On behalf of the Board of Directors of Segmentz, Inc. we invite
you to join us at the Annual Meeting (the Meeting)
of Stockholders, which will be held at The Boulevard Hotel, 521
Lake Boulevard, Saint Joseph, Michigan 49085 at 3:00 p.m.
Eastern Standard Time (EST), on May 31, 2006.
At the Meeting, you will be asked to (i) elect six
directors of the Company; (ii) ratify the appointment of
Pender Newkirk & Company LLP, as independent auditors
for the Company for the year ending December 31, 2006;
(iii) approve and ratify an amendment to our Certificate of
Incorporation and Bylaws creating three classes of Director
(Class I, Class II and Class III) with
staggered three year terms of appointment; (iv) approve and
ratify an amendment to our Certificate of Incorporation changing
our legal name from Segmentz, Inc. to Express-1 Expedited
Solutions, Inc.; and (v) act upon such other business as
may properly come before the Meeting or any adjournment(s) or
postponement(s) thereof.
We hope that you will be able to attend the Meeting, and we urge
you to read the enclosed Proxy Statement before you decide to
vote. Whether or not you plan to attend, we encourage you to
complete, sign, date and return the enclosed proxy as promptly
as possible in order that your shares are represented at the
Meeting.

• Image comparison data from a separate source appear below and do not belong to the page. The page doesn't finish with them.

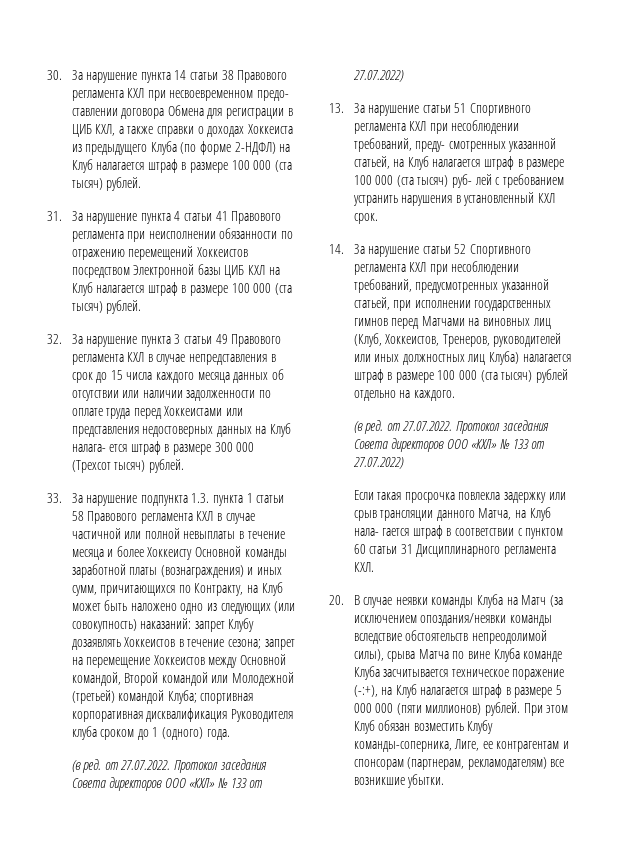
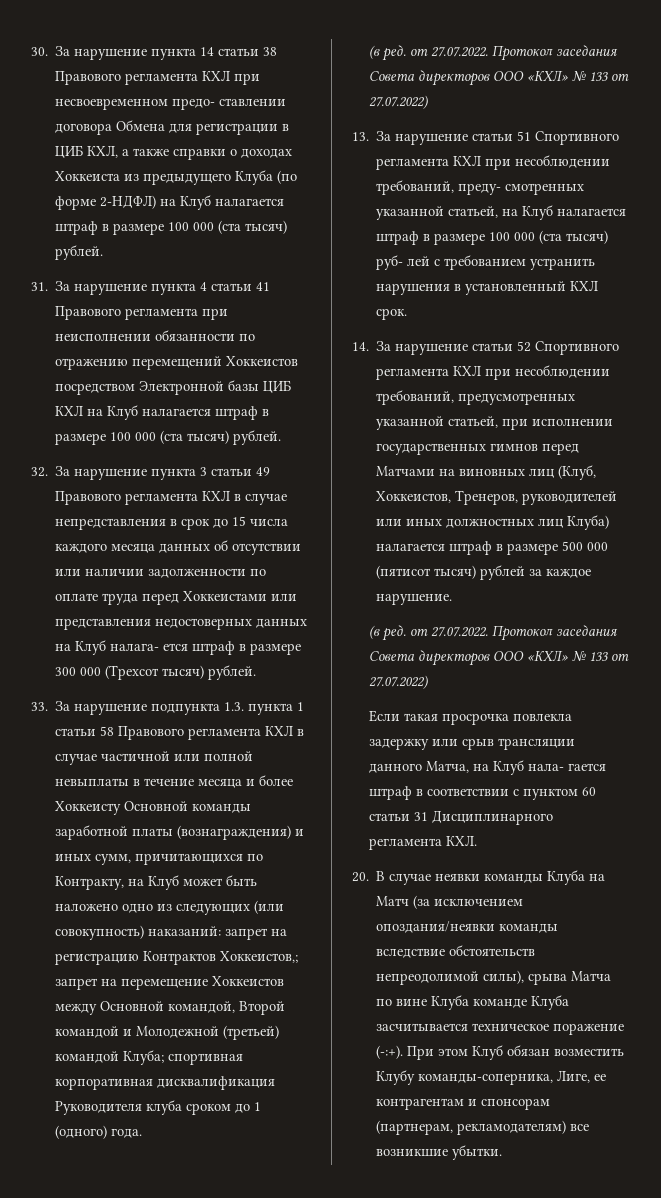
- запрет Клубу дозаявлять Хоккеистов в течение сезона;
+ запрет на регистрацию Контрактов Хоккеистов,;
- запрет на перемещение Хоккеистов между Основной командой, Второй командой или Молодежной (третьей) командой Клуба;
+ запрет на перемещение Хоккеистов между Основной командой, Второй командой и Молодежной (третьей) командой Клуба;
- 14. За нарушение статьи 52 Спортивного регламента КХЛ при несоблюдении требований, предусмотренных указанной статьей, при исполнении государственных гимнов перед Матчами на виновных лиц (Клуб, Хоккеистов, Тренеров, руководителей или иных должностных лиц Клуба) налагается штраф в размере 100 000 (ста тысяч) рублей отдельно на каждого.
+ 14. За нарушение статьи 52 Спортивного регламента КХЛ при несоблюдении требований, предусмотренных указанной статьей, при исполнении государственных гимнов перед Матчами на виновных лиц (Клуб, Хоккеистов, Тренеров, руководителей или иных должностных лиц Клуба) налагается штраф в размере 500 000 (пятисот тысяч) рублей за каждое нарушение.
- 20. В случае неявки команды Клуба на Матч (за исключением опоздания/неявки команды вследствие обстоятельств непреодолимой силы), срыва Матча по вине Клуба команде Клуба засчитывается техническое поражение (-:+), на Клуб налагается штраф в размере 5 000 000 (пяти миллионов) рублей.
+ 20. В случае неявки команды Клуба на Матч (за исключением опоздания/неявки команды вследствие обстоятельств непреодолимой силы), срыва Матча по вине Клуба команде Клуба засчитывается техническое поражение (-:+).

We look forward to seeing you at the Meeting.
Sincerely,
Michael R. Welch
Director and Chief Executive Officer
TABLE OF CONTENTS
SEGMENTZ,
INC.
429 Post Road
Buchanan, Michigan 49107
May 2, 2006
NOTICE OF ANNUAL MEETING OF
STOCKHOLDERS
To Be Held on May 31,
2006
To the Stockholders of Segmentz, Inc.:
Notice is hereby given that the Annual Meeting of Stockholders
(together with any adjournments or postponements thereof, the
Meeting) of Segmentz, Inc., a Delaware corporation
(the Company), will be held at The Boulevard Hotel,
521 Lake Boulevard, Saint Joseph, Michigan 49107, on
May 31, 2006 at 3:00 p.m., EST, for the purpose of
considering and voting upon the following matters:
(1) To elect a board of six directors;
(2) To ratify the appointment of Pender Newkirk &
Company LLP as independent auditors for the Company for the year
ending December 31, 2006;
(3) To approve and ratify an amendment to our Certificate
of Incorporation and Bylaws creating three classes of Director
(Class I, Class II and Class III) with
staggered three year terms of appointment;
(4) To approve and ratify an amendment to our Certificate
of Incorporation changing our legal name from Segmentz, Inc. to
Express-1 Expedited Solutions, Inc.; and
(5) To Transact such other business as may properly come
before the Meeting.
These items are more fully described in the accompanying Proxy
Statement, which is hereby made a part of this Notice of the
Meeting of Stockholders. The Board has fixed the close of
business on April 24, 2006 as the record date for the
determination of Stockholders entitled to notice of, and to vote
at, the Meeting.
A copy of the Companys Annual Report on
Form 10-KSB
for the year ended December 31, 2005 is enclosed. The
Report is not a part of the proxy soliciting material enclosed
with this Notice.
BY ORDER OF THE BOARD,
Michael R. Welch
Director and Chief Executive Officer
Buchanan, Michigan
May 2, 2006
All stockholders are cordially invited to attend the meeting
in person. Whether or not you expect to attend the meeting,
please complete, date, sign and return the enclosed proxy as
promptly as possible in order to ensure your representation at
the meeting. A return envelope (which is postage-prepaid if
mailed in the United States) is enclosed for that purpose. Even
if you have given your proxy, you may still vote in person if
you attend the meeting. Please note, however, that if your
shares are held of record by a broker, bank or other nominee and
you wish to vote at the meeting, you must bring to the meeting a
letter from the broker, bank or other nominee confirming your
beneficial ownership of the shares. Additionally, in order to
vote at the meeting, you must obtain from the record holder a
proxy issued in your name.
PROXY
STATEMENT/ANNUAL MEETING OF STOCKHOLDERS OF
SEGMENTZ,
INC.
May 2,
2006
INFORMATION CONCERNING SOLICITATION AND VOTING
General
This Proxy Statement (the Proxy Statement) and the
accompanying form of proxy are being furnished to the
Stockholders (the Stockholders) of Segmentz, Inc.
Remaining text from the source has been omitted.